*** The records ***

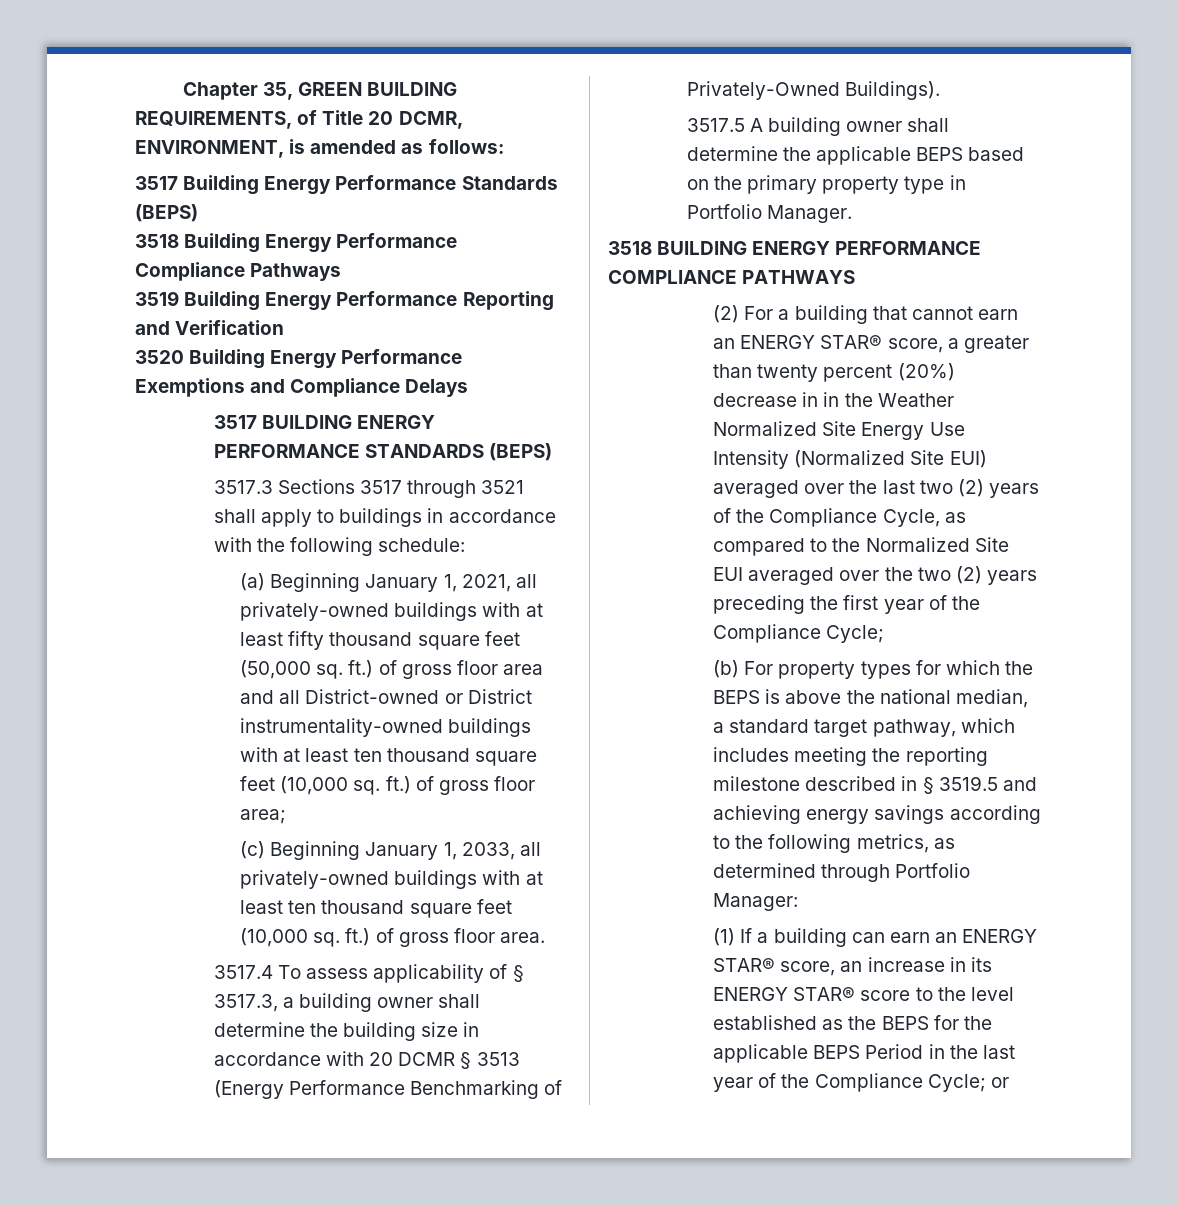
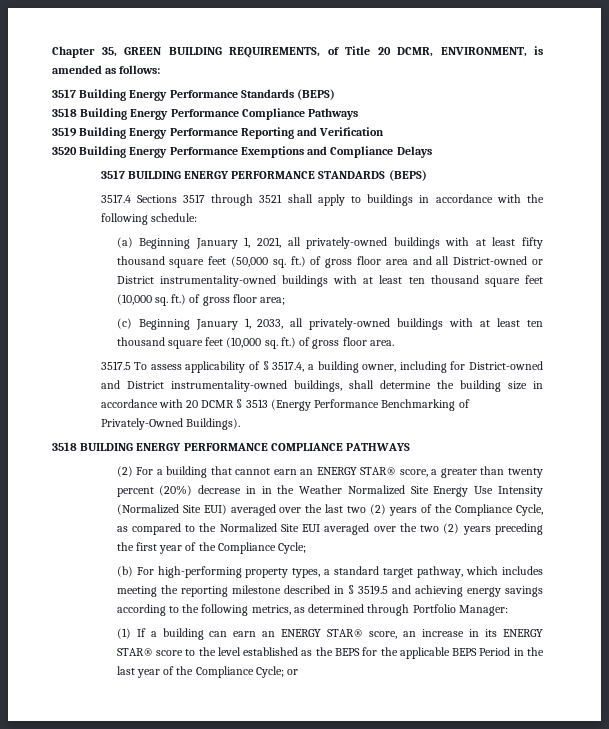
- 3517.3 Sections 3517 through 3521 shall apply to buildings in accordance with the following schedule:
+ 3517.4 Sections 3517 through 3521 shall apply to buildings in accordance with the following schedule:
- 3517.4 To assess applicability of § 3517.3, a building owner shall determine the building size in accordance with 20 DCMR § 3513 (Energy Performance Benchmarking of Privately-Owned Buildings).
+ 3517.5 To assess applicability of § 3517.4, a building owner, including for District-owned and District instrumentality-owned buildings, shall determine the building size in accordance with 20 DCMR § 3513 (Energy Performance Benchmarking of Privately-Owned Buildings).
- 3517.5 A building owner shall determine the applicable BEPS based on the primary property type in Portfolio Manager.
- (b) For property types for which the BEPS is above the national median, a standard target pathway, which includes meeting the reporting milestone described in § 3519.5 and achieving energy savings according to the following metrics, as determined through Portfolio Manager:
+ (b) For high-performing property types, a standard target pathway, which includes meeting the reporting milestone described in § 3519.5 and achieving energy savings according to the following metrics, as determined through Portfolio Manager:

*** End of The records ***

--- Exercise prompt ---
Show me all lines in the records that contain "owner".

--- Response ---
- 3517.4 To assess applicability of § 3517.3, a building owner shall determine the building size in accordance with 20 DCMR § 3513 (Energy Performance Benchmarking of Privately-Owned Buildings).
+ 3517.5 To assess applicability of § 3517.4, a building owner, including for District-owned and District instrumentality-owned buildings, shall determine the building size in accordance with 20 DCMR § 3513 (Energy Performance Benchmarking of Privately-Owned Buildings).
- 3517.5 A building owner shall determine the applicable BEPS based on the primary property type in Portfolio Manager.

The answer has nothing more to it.